**Exercise goal**:
Where does the word "TACKLES" show up in the records? Copy every line that has it.

**Task data**:
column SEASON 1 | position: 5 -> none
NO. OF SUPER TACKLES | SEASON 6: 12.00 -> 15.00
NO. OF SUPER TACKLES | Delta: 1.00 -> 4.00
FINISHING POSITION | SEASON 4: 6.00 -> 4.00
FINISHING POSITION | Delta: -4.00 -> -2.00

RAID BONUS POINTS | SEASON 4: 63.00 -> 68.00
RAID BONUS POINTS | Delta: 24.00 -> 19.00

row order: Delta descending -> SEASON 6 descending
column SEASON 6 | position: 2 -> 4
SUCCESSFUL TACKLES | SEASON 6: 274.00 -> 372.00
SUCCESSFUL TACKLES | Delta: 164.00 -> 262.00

---

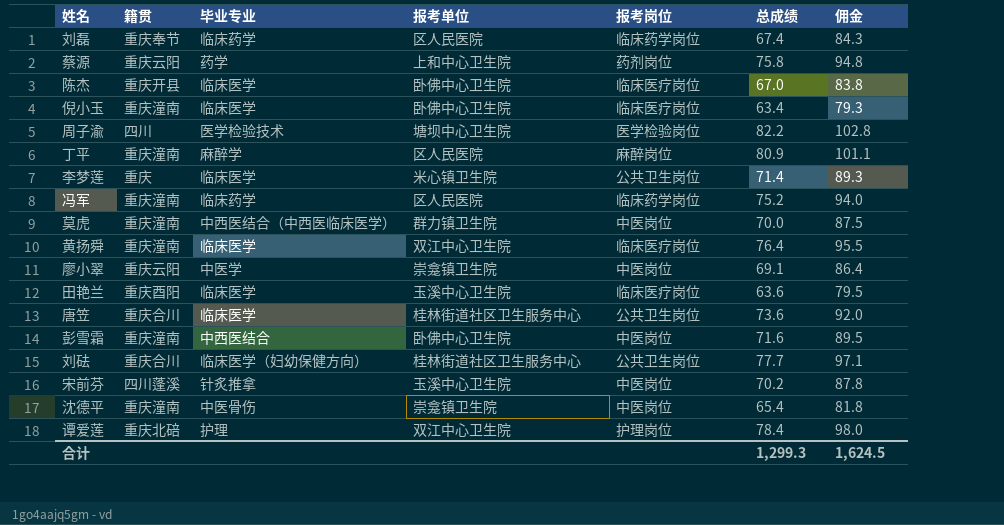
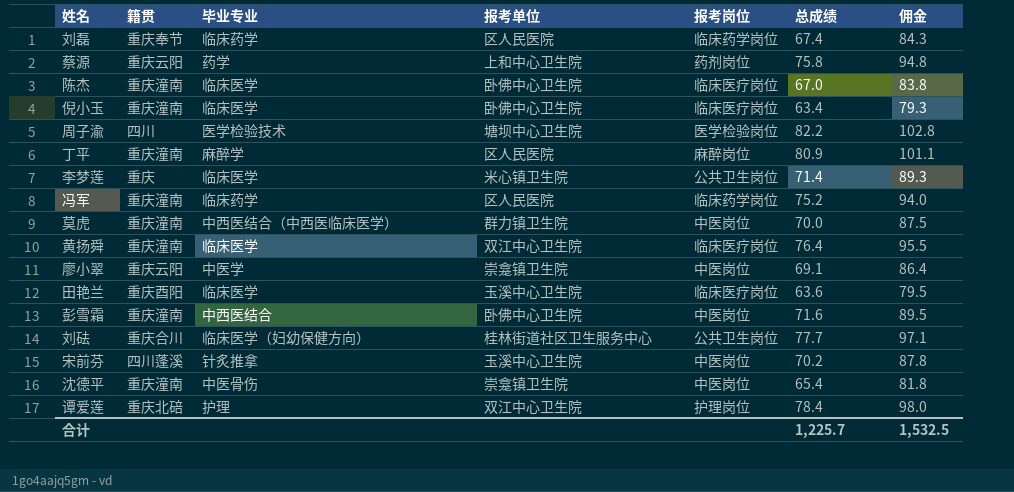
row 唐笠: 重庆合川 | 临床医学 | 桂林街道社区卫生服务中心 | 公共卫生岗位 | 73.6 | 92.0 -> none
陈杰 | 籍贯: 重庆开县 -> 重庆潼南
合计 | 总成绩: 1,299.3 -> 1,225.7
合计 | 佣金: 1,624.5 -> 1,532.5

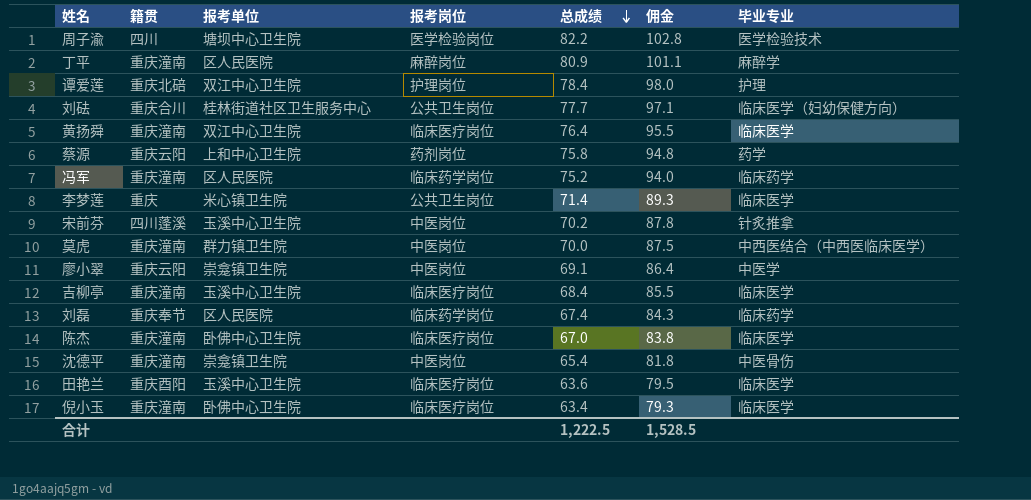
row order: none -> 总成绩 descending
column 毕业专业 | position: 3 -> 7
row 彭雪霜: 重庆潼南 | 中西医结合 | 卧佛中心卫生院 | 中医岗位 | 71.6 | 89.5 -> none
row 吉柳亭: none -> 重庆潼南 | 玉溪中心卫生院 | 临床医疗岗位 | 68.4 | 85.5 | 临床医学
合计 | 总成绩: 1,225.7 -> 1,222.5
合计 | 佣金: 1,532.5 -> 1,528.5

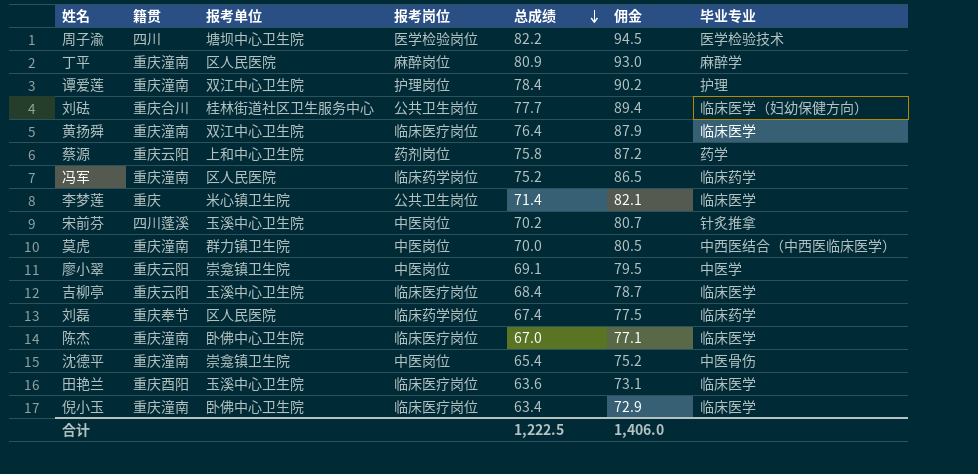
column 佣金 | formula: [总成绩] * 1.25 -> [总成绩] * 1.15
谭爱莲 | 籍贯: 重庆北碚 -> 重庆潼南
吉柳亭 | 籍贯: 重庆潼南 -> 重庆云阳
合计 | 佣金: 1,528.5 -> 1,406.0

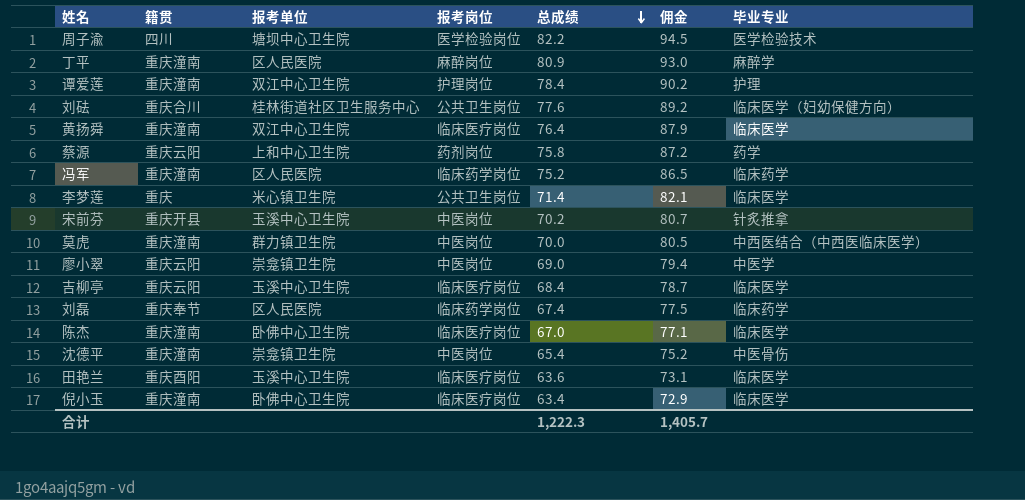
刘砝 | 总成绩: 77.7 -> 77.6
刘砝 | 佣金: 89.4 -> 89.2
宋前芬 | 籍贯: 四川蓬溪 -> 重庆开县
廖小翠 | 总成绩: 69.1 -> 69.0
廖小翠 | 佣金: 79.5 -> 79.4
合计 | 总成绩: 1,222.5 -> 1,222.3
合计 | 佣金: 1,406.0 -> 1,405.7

**Response box**:
NO. OF SUPER TACKLES | SEASON 6: 12.00 -> 15.00
NO. OF SUPER TACKLES | Delta: 1.00 -> 4.00
SUCCESSFUL TACKLES | SEASON 6: 274.00 -> 372.00
SUCCESSFUL TACKLES | Delta: 164.00 -> 262.00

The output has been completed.